Question: what are normal pressure gauge readings on a water tank?
(Apr 10, 2014) Anonymous said:
what is the gauge reading on a deep well sopose to be
Anon, the water pressure gauge reads water pressure, not a function of well depth. The pressure will range between the pressure switch cut-in and cut-out pressures, typically 20/40 psi or 30/50 psi.
Question: what does the float do in a water tank?
5/26/14 robert said:
What does the float do in a water pressure tank
The "float" in a water pressure tank is probably referring to the small float that actuates an air volume control on a water tank that does not use an internal bladder.
For details see
in that article where we discuss the US Gauge & Similar Type 310WJ, Type 300SL, or Type 6 Rectangular Air Volume Controls = Excess Air Vents
Question: air coming out of faucets after fixing a pump
2/1/2014 Author: Rchard (no email)
Comment:i have a bladder tank; and i recently changed the well pump after 25 years of use. Since then air has infiltrated my system with spurts of air.Any advice would be truely appreciated. Thanks!!

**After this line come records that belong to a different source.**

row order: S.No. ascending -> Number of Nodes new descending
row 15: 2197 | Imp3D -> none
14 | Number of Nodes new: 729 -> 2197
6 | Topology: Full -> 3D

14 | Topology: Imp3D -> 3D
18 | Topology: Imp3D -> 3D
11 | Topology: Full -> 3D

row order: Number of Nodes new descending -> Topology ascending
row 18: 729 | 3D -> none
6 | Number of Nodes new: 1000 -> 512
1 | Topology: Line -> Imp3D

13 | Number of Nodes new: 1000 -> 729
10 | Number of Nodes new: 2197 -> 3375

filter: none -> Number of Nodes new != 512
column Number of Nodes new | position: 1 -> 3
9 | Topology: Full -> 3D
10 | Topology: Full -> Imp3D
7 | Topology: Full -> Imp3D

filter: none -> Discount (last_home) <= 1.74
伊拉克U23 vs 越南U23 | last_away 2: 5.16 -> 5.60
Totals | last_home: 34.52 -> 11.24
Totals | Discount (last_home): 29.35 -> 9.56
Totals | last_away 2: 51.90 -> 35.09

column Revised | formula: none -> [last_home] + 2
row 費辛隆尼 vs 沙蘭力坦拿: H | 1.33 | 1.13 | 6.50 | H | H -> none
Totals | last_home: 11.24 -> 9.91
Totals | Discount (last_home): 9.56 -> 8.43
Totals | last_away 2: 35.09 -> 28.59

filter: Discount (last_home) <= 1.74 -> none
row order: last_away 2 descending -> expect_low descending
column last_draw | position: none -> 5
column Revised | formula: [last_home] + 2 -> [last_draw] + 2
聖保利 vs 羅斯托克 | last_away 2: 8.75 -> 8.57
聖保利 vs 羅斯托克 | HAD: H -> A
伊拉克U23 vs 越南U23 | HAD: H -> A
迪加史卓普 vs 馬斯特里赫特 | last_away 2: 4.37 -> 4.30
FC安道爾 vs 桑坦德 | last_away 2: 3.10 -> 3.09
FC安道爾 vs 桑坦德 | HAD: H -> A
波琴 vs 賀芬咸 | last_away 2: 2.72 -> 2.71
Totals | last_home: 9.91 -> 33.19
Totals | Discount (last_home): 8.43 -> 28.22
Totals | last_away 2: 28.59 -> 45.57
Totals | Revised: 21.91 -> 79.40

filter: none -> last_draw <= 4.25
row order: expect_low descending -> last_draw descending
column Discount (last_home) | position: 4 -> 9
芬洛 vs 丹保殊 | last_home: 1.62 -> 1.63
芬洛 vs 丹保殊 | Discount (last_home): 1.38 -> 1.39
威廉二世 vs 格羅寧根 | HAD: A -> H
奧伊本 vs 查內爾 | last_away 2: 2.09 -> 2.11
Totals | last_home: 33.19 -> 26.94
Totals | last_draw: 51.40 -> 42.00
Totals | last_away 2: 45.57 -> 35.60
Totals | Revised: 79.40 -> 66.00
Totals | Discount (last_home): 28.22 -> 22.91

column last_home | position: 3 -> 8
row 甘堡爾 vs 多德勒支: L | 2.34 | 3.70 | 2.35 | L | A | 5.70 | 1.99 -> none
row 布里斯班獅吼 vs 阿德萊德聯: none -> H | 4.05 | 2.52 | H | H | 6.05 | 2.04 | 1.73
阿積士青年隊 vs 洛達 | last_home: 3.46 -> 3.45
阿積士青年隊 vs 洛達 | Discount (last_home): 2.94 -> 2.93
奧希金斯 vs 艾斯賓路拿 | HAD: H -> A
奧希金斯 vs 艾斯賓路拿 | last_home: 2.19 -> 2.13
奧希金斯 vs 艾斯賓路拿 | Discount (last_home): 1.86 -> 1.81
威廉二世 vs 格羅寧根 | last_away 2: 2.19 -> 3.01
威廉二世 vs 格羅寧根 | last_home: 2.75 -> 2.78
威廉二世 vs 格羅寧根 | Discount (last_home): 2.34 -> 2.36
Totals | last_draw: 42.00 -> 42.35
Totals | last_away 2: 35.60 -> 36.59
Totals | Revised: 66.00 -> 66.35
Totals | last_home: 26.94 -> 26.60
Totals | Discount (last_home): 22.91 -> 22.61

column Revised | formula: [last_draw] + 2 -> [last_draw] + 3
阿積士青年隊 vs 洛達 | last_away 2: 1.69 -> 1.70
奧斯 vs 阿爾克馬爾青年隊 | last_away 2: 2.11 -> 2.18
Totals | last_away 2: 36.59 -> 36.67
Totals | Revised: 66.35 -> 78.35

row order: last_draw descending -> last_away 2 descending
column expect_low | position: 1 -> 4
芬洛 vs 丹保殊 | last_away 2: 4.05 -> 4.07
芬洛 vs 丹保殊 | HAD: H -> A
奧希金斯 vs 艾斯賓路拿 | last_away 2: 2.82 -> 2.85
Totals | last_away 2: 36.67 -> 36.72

about air discharge in the system after changing a pump, I would look for an air leak into the system or a bad air volume control, or a snifter valve that should not be in use with a bladder tank.
To see diagnostic details
Question: changed bad AVC, now no water pressure, pump won't come on
(Mar 27, 2014) firstname.lastname@example.org said:
I have changed bad AVCs before but this time is a mystery. My AVC was discharging water and needed replacement so I cut power to the well, drained some water off the 200 gal galvanized tank, disconnected the tubing at the AVC, unscrewed the AVC from the tank and installed the new AVC. I did not completely drain the tank becacuse there was water coming out of the fitting when I took out the old AVC.
There is almost zero water pressure in the house, looks like the tank has water in it because I removed the AVC again just to see if there was water in the tank. Reinstalled AVC but no water to the house.
What did I do wrong. When I checked the new AVC installation, I took off the copper tubing and water was shooting out of the AVC so I screwed it back on. Pump won't come on because pressure is already at 65 lbs and no water to the house or out of the hose at the bottom of the tank. HELP !
Try turning off power and draining the tank completely. Then close tank drain and turn on the pump - assuming its a submersible pump, right?
You did make sure that water was turned on between the tank and the building, right?
Question: hissing at the air volume control?
(Apr 8, 2014) AVC - WJ said:
I just install a new one. If my cut-in pressure is 30 and my AVC unit is set to 25, I should hear hissing out this until the float closes the valve, correct? I don't hear a thing ever. The only thing it could be is the water level never goes down far enough?
You didn't tell us the brand and model air volume control, WJ; in some cases you will never hear air hissing unless there is excess air in the pressure tank.